The presence of Linford seemed only to spur Carswell on. He spun on his heels, facing his subjects again.
‘Maybe it was a mistake. We all make slip-ups, can’t be helped. But, by Christ, a lot of information seems to have been pushed to the surface!’ Another pause. ‘Maybe it was blackmail.’ And now a shrug. ‘Someone like Steven Holly, he’s lower than a mole on the evolutionary ladder. He’s pond-life. He’s the scum you sometimes see there.’ He waved a hand slowly in front of him, as if skimming water. ‘He thinks he’s made us dirty, but he hasn’t. Game’s not near over, we all know that. We’re a team. That’s how we work! Anyone who doesn’t like that can always ask to be transferred back to normal duties. It’s that simple, ladies and gentlemen. But just think of this, will you?’ He dropped his voice. ‘Think of the victim, think of her family. Think of all the upset this is going to cause them. They’re the ones we’re slogging our guts out for here, not the newspaper readers or the scribes who provide them with their daily gruel.

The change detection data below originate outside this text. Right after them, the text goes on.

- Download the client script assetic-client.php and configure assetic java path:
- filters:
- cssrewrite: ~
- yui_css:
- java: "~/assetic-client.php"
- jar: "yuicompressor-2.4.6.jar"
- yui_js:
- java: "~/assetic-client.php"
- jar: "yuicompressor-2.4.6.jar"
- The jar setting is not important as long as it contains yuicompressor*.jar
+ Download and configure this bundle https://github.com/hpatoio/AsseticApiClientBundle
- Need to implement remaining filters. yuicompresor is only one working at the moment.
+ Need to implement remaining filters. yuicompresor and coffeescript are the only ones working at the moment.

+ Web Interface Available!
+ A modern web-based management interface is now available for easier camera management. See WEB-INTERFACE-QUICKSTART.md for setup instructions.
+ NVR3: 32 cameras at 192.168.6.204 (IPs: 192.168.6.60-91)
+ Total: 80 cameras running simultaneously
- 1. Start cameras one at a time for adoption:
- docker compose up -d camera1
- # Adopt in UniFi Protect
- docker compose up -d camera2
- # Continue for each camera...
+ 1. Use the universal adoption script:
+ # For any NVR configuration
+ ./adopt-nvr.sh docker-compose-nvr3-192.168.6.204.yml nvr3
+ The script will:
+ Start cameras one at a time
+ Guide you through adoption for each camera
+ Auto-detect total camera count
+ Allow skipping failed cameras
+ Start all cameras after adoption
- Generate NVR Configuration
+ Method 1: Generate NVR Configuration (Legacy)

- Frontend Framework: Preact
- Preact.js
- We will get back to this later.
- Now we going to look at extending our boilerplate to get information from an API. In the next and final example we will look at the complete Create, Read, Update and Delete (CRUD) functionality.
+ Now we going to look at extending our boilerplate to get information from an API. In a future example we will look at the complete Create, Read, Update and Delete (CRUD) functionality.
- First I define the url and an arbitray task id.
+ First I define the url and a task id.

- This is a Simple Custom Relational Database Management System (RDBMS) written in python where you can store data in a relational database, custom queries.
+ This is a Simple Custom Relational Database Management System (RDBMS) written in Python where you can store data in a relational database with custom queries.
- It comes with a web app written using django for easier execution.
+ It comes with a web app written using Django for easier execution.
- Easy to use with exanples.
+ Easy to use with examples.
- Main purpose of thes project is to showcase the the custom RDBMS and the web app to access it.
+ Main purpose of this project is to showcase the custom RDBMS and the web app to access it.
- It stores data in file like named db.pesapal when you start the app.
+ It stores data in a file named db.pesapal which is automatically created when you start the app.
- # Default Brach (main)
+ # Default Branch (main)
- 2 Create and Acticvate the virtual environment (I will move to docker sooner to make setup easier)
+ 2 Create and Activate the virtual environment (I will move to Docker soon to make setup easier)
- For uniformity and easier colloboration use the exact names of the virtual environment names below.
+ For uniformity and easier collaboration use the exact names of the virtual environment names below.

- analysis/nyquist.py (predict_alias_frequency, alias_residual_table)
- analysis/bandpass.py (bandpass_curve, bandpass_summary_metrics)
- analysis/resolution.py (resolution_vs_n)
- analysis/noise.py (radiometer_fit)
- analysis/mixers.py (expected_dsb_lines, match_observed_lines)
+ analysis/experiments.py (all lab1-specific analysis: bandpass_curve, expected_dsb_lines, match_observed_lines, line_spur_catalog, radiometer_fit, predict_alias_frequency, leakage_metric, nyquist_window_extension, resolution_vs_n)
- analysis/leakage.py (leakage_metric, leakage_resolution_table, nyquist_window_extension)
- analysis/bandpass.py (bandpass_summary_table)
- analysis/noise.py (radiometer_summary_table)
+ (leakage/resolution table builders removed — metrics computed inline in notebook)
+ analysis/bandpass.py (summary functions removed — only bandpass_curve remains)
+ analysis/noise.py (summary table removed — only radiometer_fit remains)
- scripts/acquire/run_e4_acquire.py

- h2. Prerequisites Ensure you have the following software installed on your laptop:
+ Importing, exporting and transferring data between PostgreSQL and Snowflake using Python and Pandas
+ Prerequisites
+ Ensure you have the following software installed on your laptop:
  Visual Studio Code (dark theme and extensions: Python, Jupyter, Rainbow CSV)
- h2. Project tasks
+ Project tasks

‘You might have some grievance against me, or someone else on the team, but why the hell would you want to put them — the family and friends, getting ready for tomorrow’s funeral — why would anyone want to do something like this to people like them?’ He let the question hang, saw faces bow in collective shame as he scanned them. Took another deep breath, his voice rising again.